Science Fiction can’t help but look backwards. Whether flying starships across the galaxy or warring with exotic extra-terrestrials, it struggles to escape the gravitational pull of the nineteenth century and the imperialist, expansionist logic from which it emerged. This shouldn’t surprise us. How could a genre which deals in technologically driven exploration, reportage of distant cultures, and ideas of the ‘alien’ escape such a pull? In many ways, nineteenth century exploration narratives which trade on their own realism actually pre-empt the bombast of modern and contemporary sci-fi: “In the same way one of you might believe there are inhabitants in the planet Mars”, wrote Conrad in Heart of Darkness — himself drawing upon the Dark Africa trope established by writers like Henry Morton Stanley in Through the Dark Continent (1878) —“We were wanderers on a prehistoric earth, on an earth that wore the aspect of an unknown planet". Where does such a comparison lead?
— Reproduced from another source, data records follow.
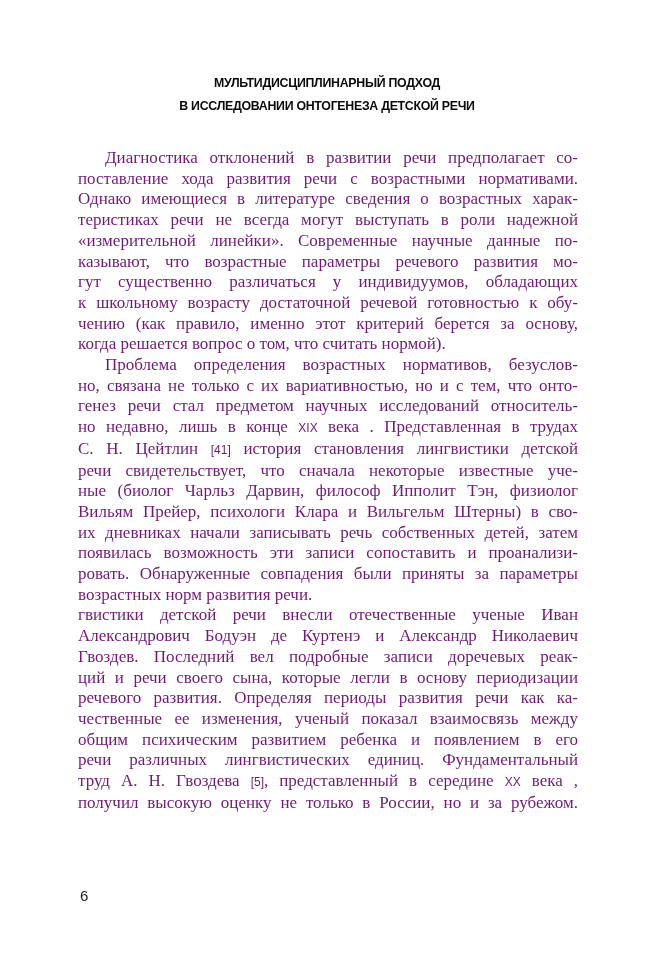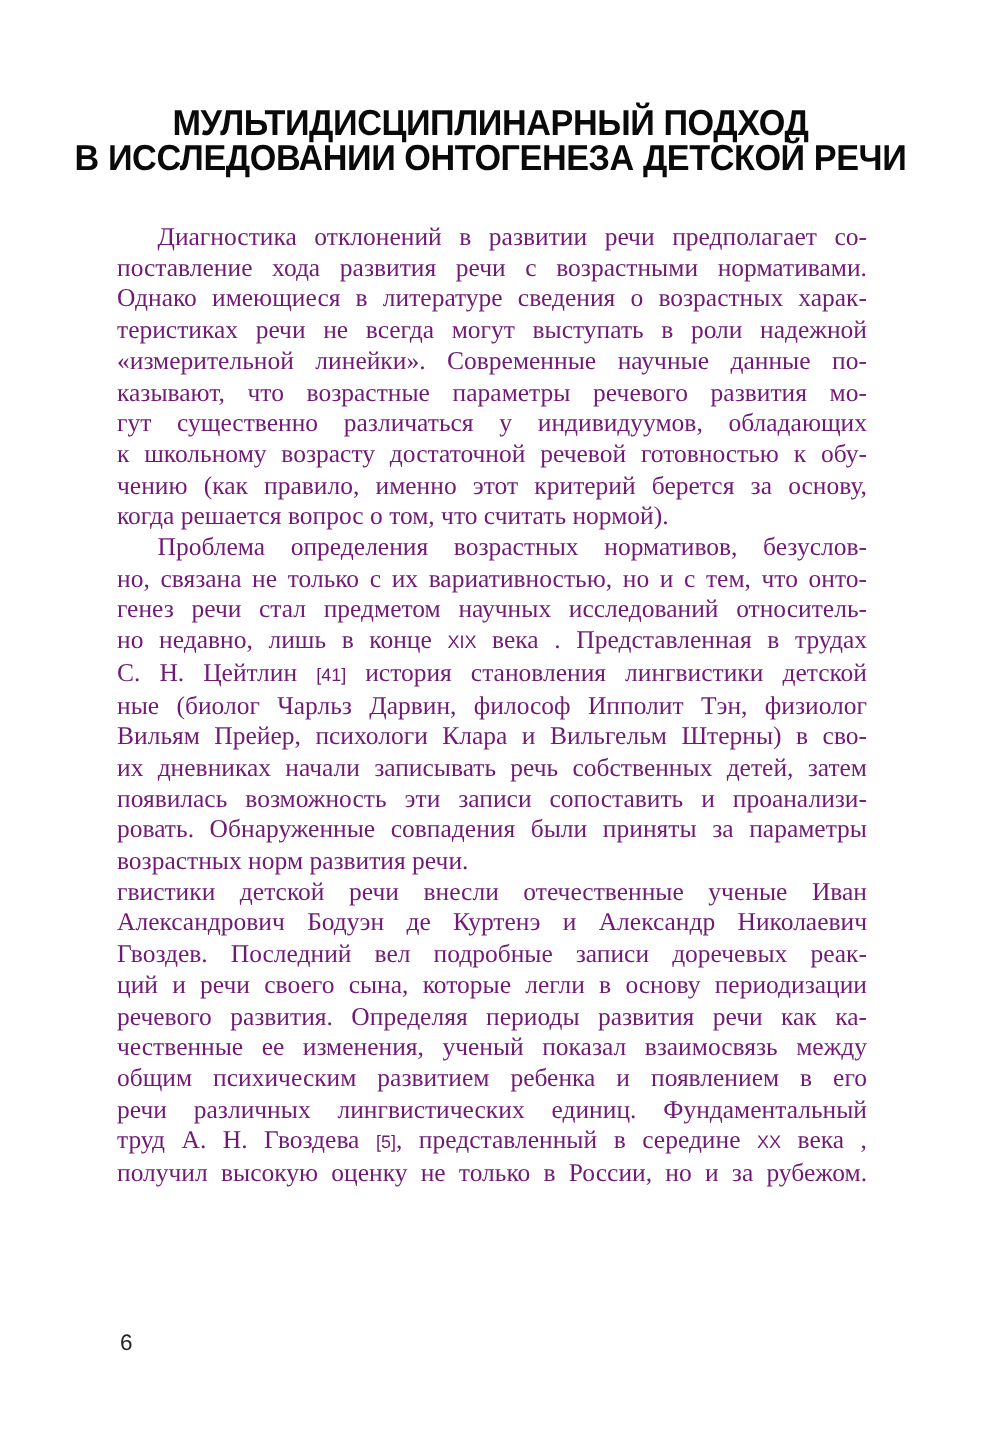"МУЛЬТИДИСЦИПЛИНАРНЫЙ ПОДХОД" .title { font-size: 24px -> 13px }
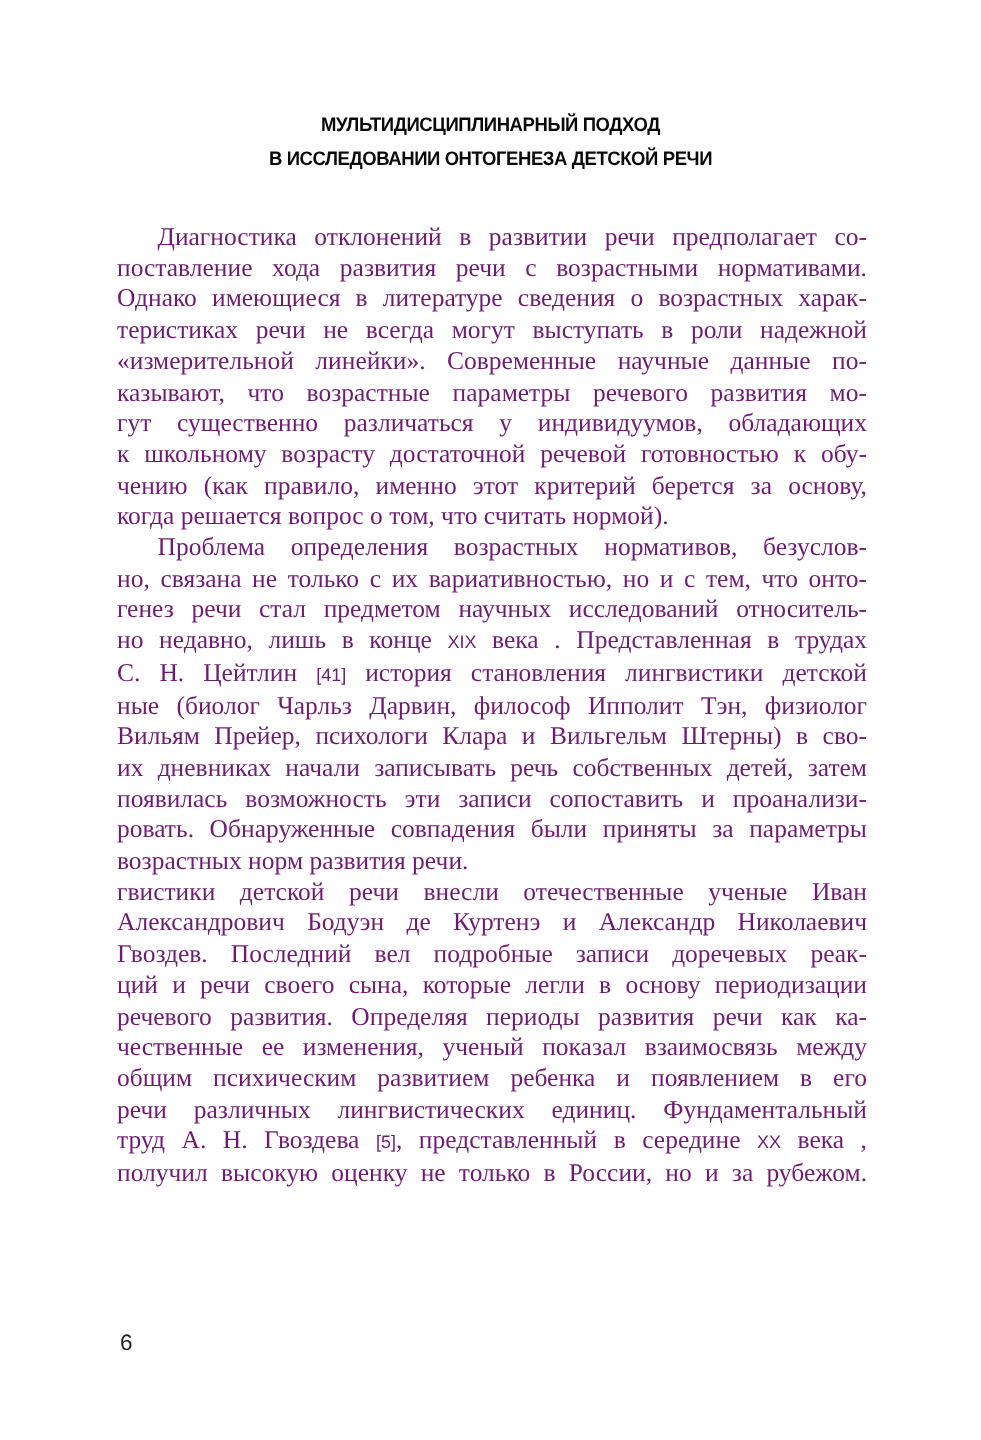"речи свидетельствует, что сначала" div.line { html: none -> <div><span>речи свидетельствует, что сначала некоторые известные уче-</span></div> }
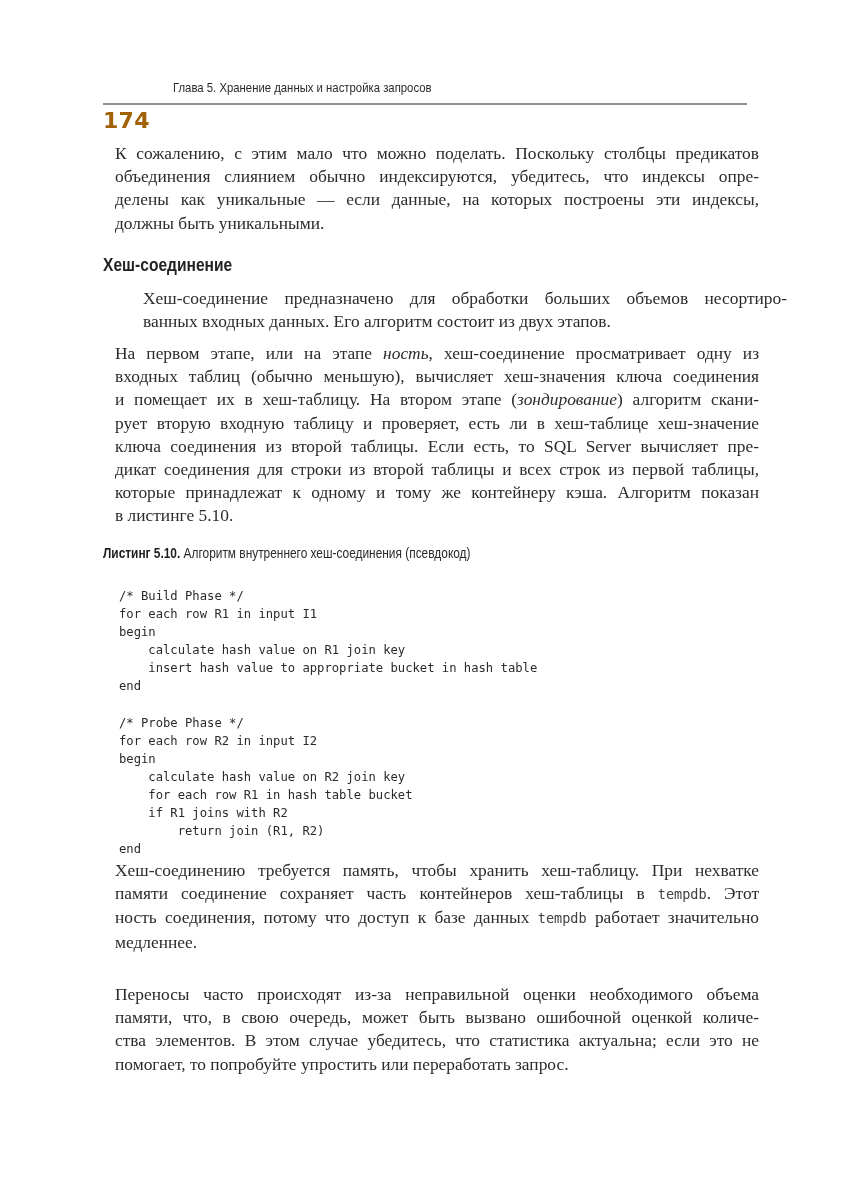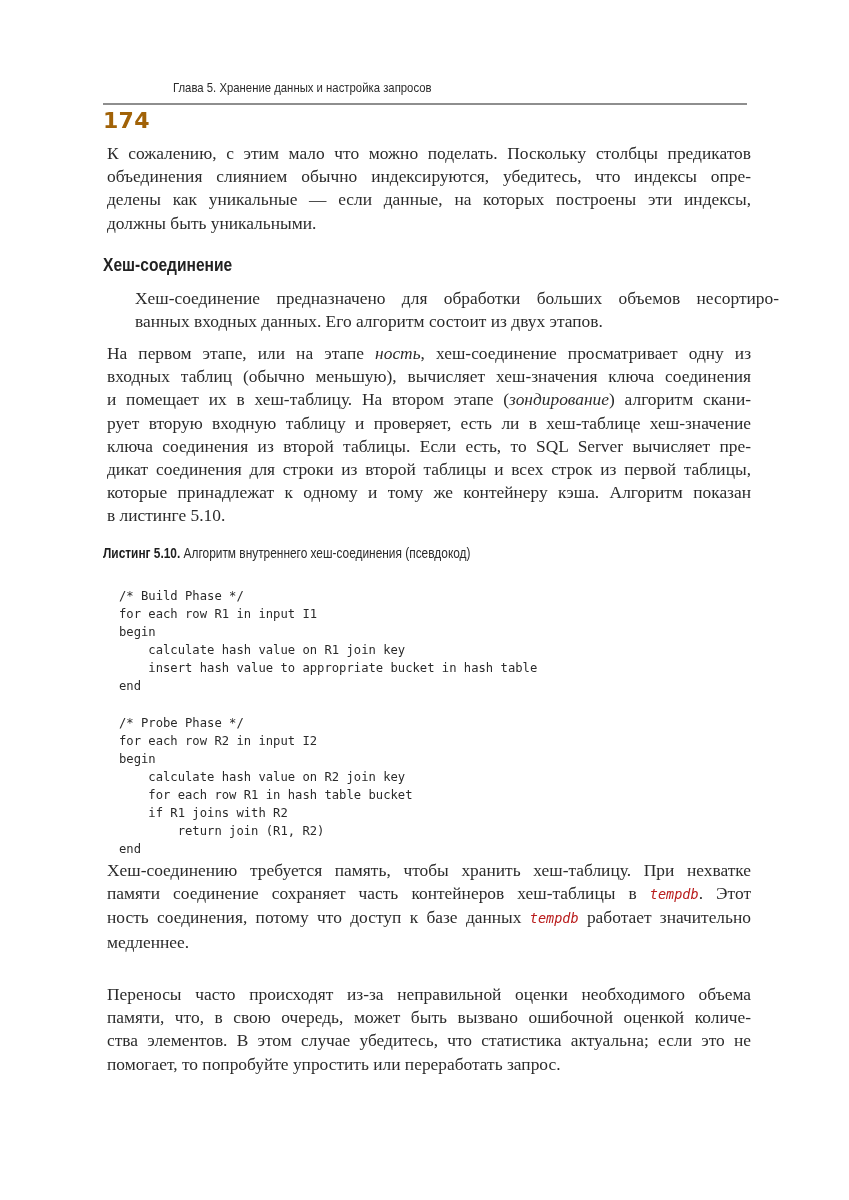"К сожалению, с этим мало" .body-text { left: 4px -> 12px }
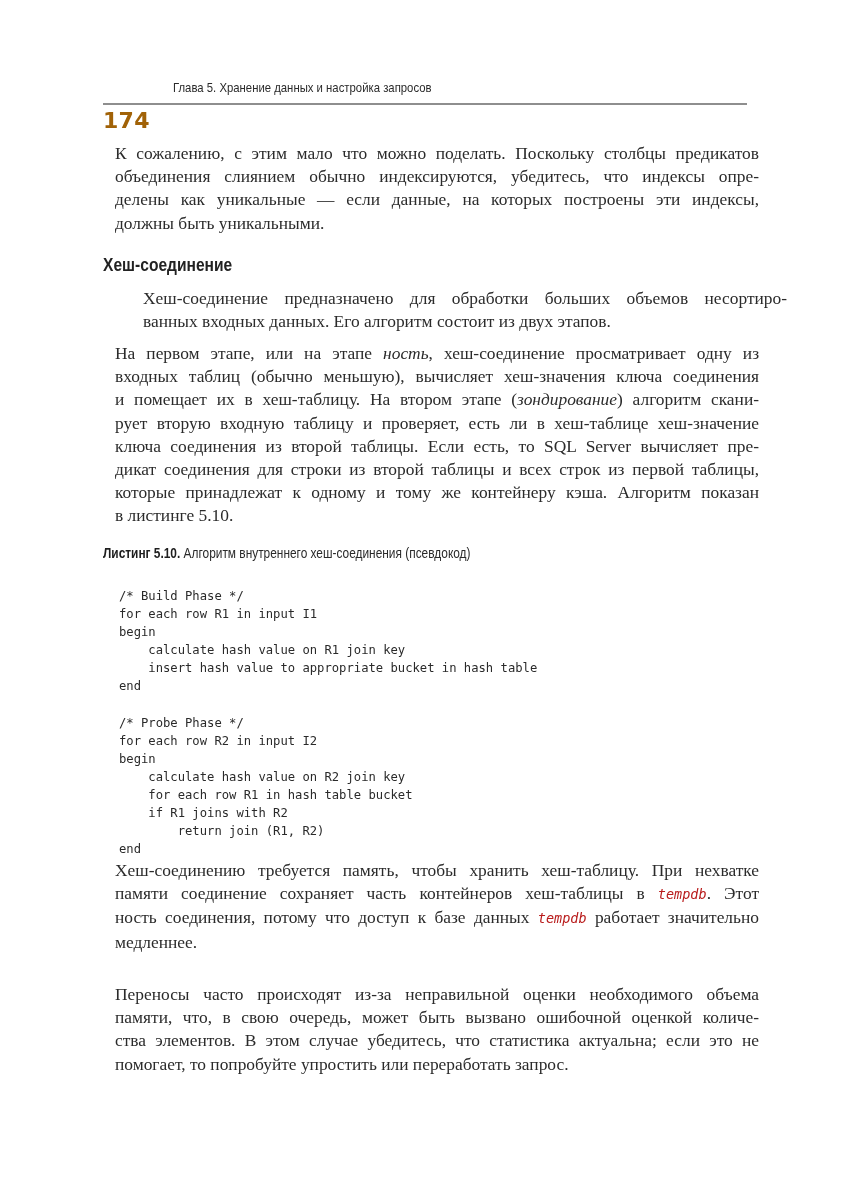"tempdb" .body-text code { color: #b91c1c -> #404040; font-style: italic -> none }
In the science fiction anthology Future Earths: Under African Skies (1993), editor Mike Resnick asserts that “while Africa has lost some of the mystery and romance […] it now provides thoroughly documented examples of some of the most fascinating people and societies any writer, searching for the new and the different and alien, could hope to find”. Resnick asks us at last, “is there anyone out there who still thinks Africa isn’t alien enough?” We might answer either way, depending on our personal background, but to imagine that Africa is fundamentally and not merely contingently 'alien' is surely a retrograde move for anthology purporting to show us 'Future Earths'.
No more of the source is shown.